Chef Offers Tips for Planning F&B Events

Author: Curt Wagner       

F&B negotiation

The prime rib sliders on the Vancouver Convention Centre menus have been transformed into the prime rib burger on the LOT185 Café + Wine Bar menu. (Photos courtesy Vancouver Convention Centre)

Mark Massicotte, executive chef at the Vancouver Convention Centre and its adjacent restaurant, LOT185 Café + Wine Bar, who has recently certified as a sommelier, is used to answering questions when meeting with planners. The ones he usually gets, however, are not the kind that he thinks will yield the best results. He shared with Convene what kinds of questions event organizers should be asking their chefs.

Mark Massicotte

What tips can you give planners to work well with a chef, or with a venue?

The kinds of questions planners should ask a venue chef are, “What is your kitchen about?” Or “What is your philosophy about? What do you do well?”

Ask questions about what the facility does well as opposed to how the venue can provide exactly what you think you want before meeting with them. [The client] might have an expectation because they’ve had that dish somewhere else. But if [the venue has] never done it before, it might not be wise to do it for them. They might be disappointed by your attempt, because it wasn’t up to the expectation they had.

I think the tip is to work with the chef and ask him, “Okay, what are your signature dishes? What are your most popular dishes? What do you have? What’s the best reaction you’ve received?” Obviously, everything that’s on our menu we do well. It is usually when the item requested is outside the menu that things sometimes fall apart.

You have to have that trust in the chef, too. When a chef or a catering person says, “I suggest this,” they’re suggesting it for a reason. In other words, get [the venue’s] people to do what they do best.


Sommelier Certification Pairs Well With Chef’s Convention Center Role


But you are able to change anything within the menus you published online?

I probably do 85 percent custom menus. We’ll have a group that comes for three or four days — breakfast, lunch, dinner, receptions — and they say “Here’s our budget, can you put some menus together?”

Same thing happens with the wine pairings, “Can you suggest wines?” I put it all together and send it off to them, and it’s a service that we are really happy to provide to our clients.

The Vancouver Convention Centre has a scratch kitchen — does that play into your capability to customize?

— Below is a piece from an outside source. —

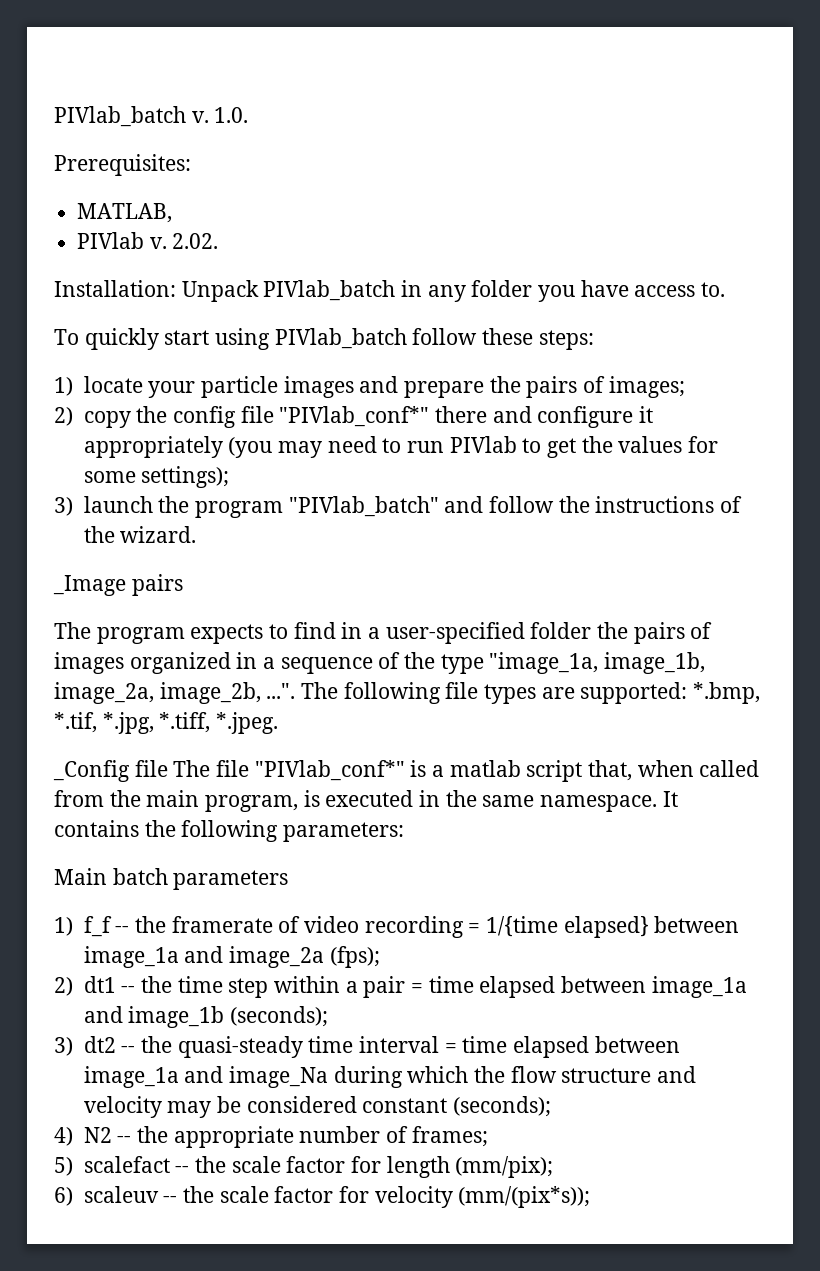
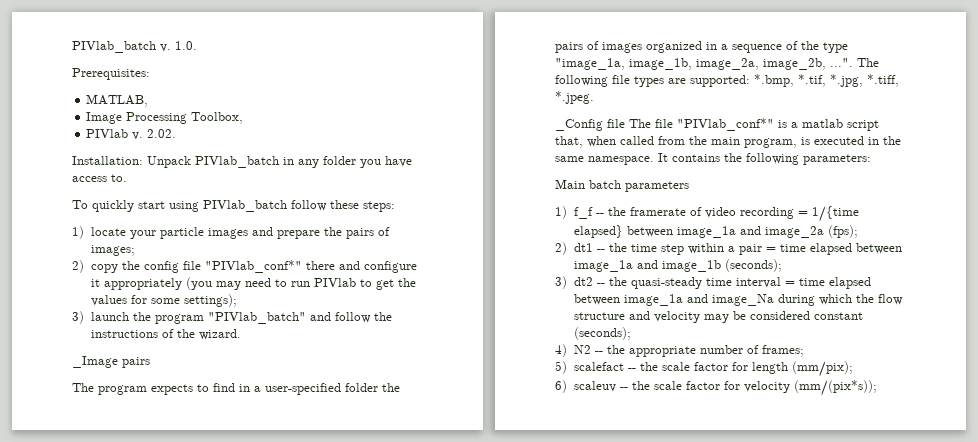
(173, 213) none -> [86,112,244,124] // Image Processing Toolbox,

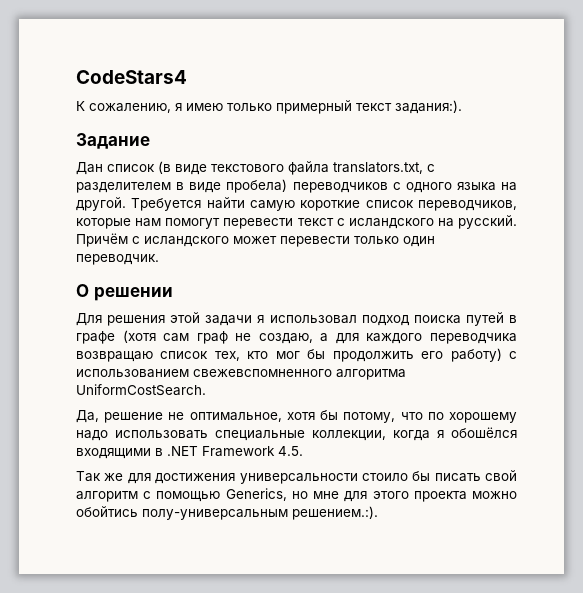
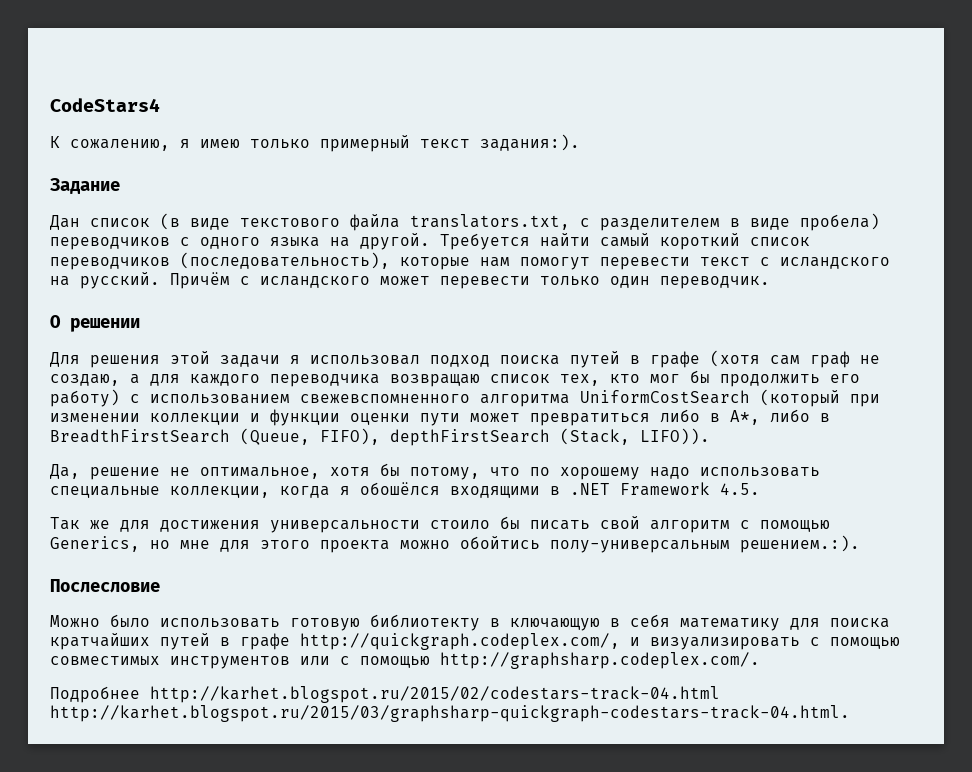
[250,200,517,211] самую короткие список переводчиков, -> [600,233,810,250] [50,252,390,270] самый короткий список переводчиков (последовательность),
[76,384,206,396] UniformCostSearch. -> [580,389,880,407] [50,409,830,426] [50,428,710,446] UniformCostSearch (который при изменении коллекции и функции оценки пути может превратиться либо в А*, либо в BreadthFirstSearch (Queue, FIFO), depthFirstSearch (Stack, LIFO)).
(378, 513) none -> [50,579,160,593] [50,614,890,631] [50,633,900,650] [50,652,760,669] [50,686,720,703] [50,705,850,722] // Послесловие // Можно было использовать готовую библиотекту в ключающую в себя математику для поиска кратчайших путей в графе http://quickgraph.codeplex.com/, и визуализировать с помощью совместимых инструментов или с помощью http://graphsharp.codeplex.com/. // Подробнее http://karhet.blogspot.ru/2015/02/codestars-track-04.html http://karhet.blogspot.ru/2015/03/graphsharp-quickgraph-codestars-track-04.html.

Yes. We make as much as we can from scratch. … So we really have control of what we’re making and serving, which is very important. That comes down to seasonality also; if something’s not available, we can change it for something else. We can control ingredients for dietary reasons. That’s a big one. Or for demographics — if somebody comes in and likes the menus but wants to go in another direction because of their group, we can change anything that we want.

F&B negotiation

LOT185 Café + Wine Bar, adjacent to the Vancouver Convention Centre, was conceived as a place to show off what the Centerplate F&B staff at the center can create. Anyone is welcome.

How does the scratch kitchen help in the sustainability area, and what other things are you doing there?

The scratch kitchen, which is all about being sustainable, is the No. 1 thing — the way we order and produce our food, and monitor our trends out of our events. Every group that comes in, we monitor how much they eat, what the trends are. For example, a few years ago, people were not eating as much beef for some reason. So instead of ordering for a reception four ounces of beef, we cut it down to three. And we continued to monitor the results. Our goal is to produce enough food, obviously, to feed everybody, but then not to waste any at the end.

We also donate food to local food banks. We have a staff cafeteria that we feed up to 500 people some days. Some of our food goes there. I believe we just did a conference not long ago, we ran at 98-percent sustainability. That’s pretty high. One of the items that we couldn’t do sustainably was the Saran Wrap. You can’t recycle that.

What do you grow on the green roof at the convention center?

We don’t harvest anything from there … but we get honey from the bees that are up on the roof. I think we have four beehives.

F&B negotiation

LOT185’s grilled Alberta AAA flat iron steak served on a rosti potato, cabernet jus with Campari tomatoes and arugula salad

Tell us about Lot 185, the café and wine bar that is attached to the center.

Not everybody can come here and come to an event, so we decided to build a restaurant to show what we make here. For example, we make prime rib sliders for receptions. So we put a larger burger on the café menu, a prime rib burger. We’re taking items that we make for catering and transforming them into restaurant-focused items.

How many different dishes, not plates, would you say you prepare in a day at the convention center?

Oh God, that’s a good question. It depends on the day. It could be probably up to 50 with breakfast, lunch, dinner, and receptions. I remember when we did a conference a couple years ago. They were here for three days and I basically had to come up with 100 hors d’oeuvres for their functions without repeating any of them.

What are your main challenges?

As of today, staffing is the main challenge — finding enough staff. But as far as the food part, I have to say there are not too many challenges, if that makes sense. I have a great team. We challenge ourselves to always do better. And then the next time we want to do even more.

Another challenge is always staying ahead of yourself and not relying on what you did two years ago, but press yourself to keep evolving.

Curt Wagner is an associate editor at Convene.